**HOW TO COMPLETE THIS TASK**: Starting at the line that contains "ProNet | storage room 2 1s: 0.09 -> 0.00", transcribe each line through the end of the material below, exactly and nothing else, leaving out the pictures.

**SUPPLIED DATA**:
++++++++++
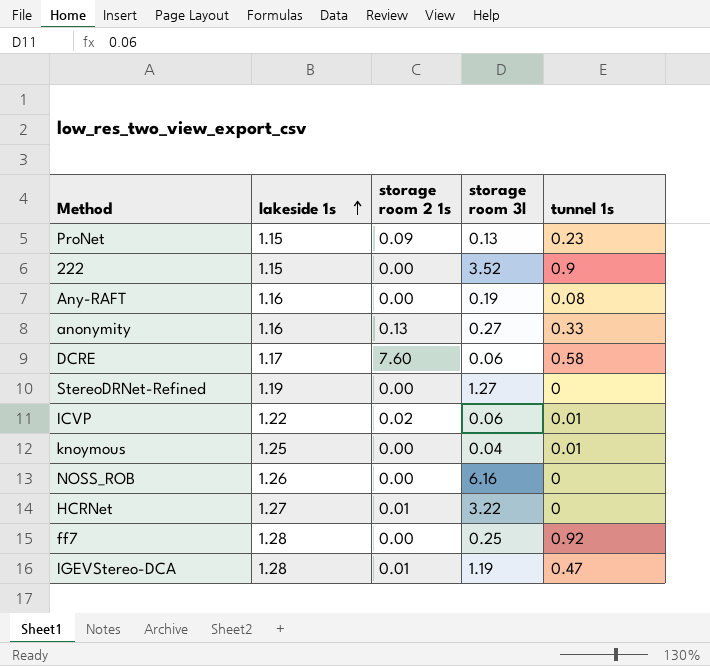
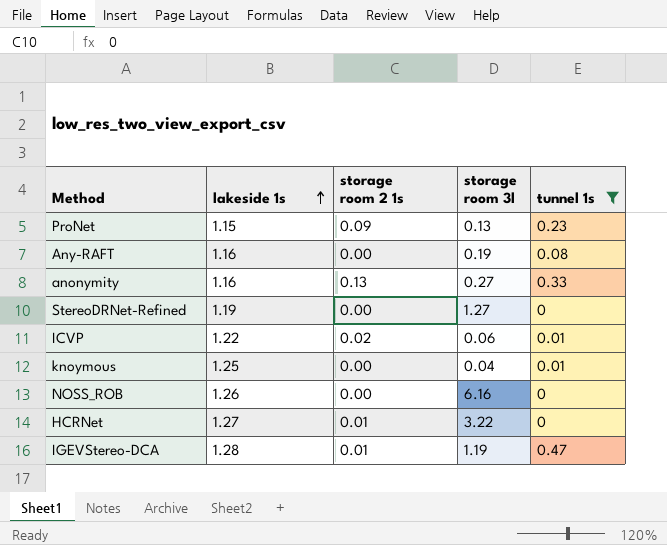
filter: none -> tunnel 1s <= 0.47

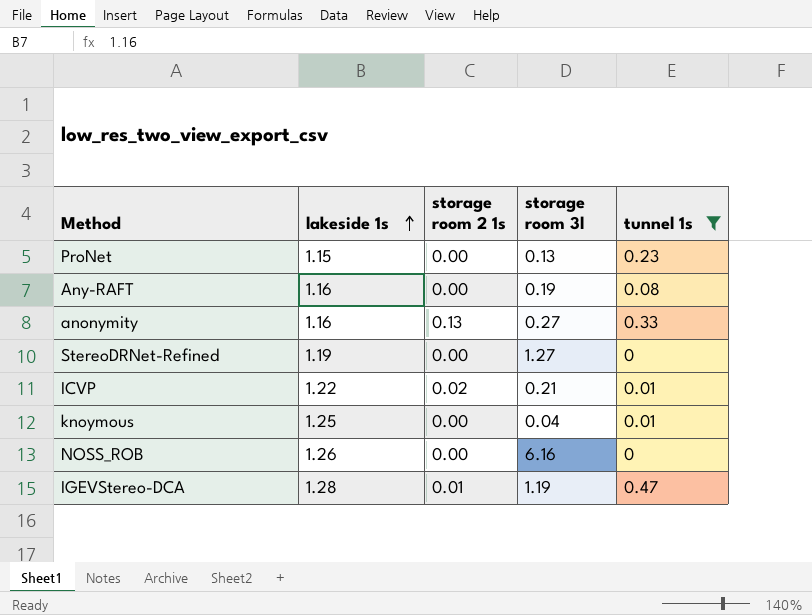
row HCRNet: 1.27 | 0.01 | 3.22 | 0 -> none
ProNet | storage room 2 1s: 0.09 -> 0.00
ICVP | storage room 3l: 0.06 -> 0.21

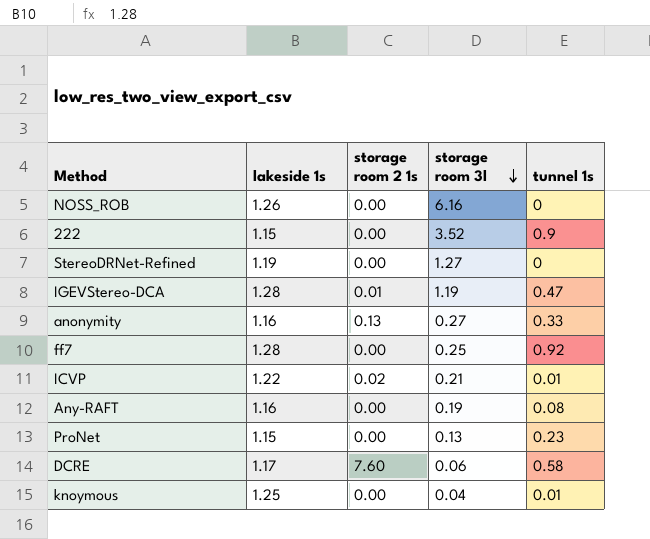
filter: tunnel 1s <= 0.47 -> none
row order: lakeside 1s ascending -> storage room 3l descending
++++++++++
**ANSWER TO THIS TASK**:
ProNet | storage room 2 1s: 0.09 -> 0.00
ICVP | storage room 3l: 0.06 -> 0.21

filter: tunnel 1s <= 0.47 -> none
row order: lakeside 1s ascending -> storage room 3l descending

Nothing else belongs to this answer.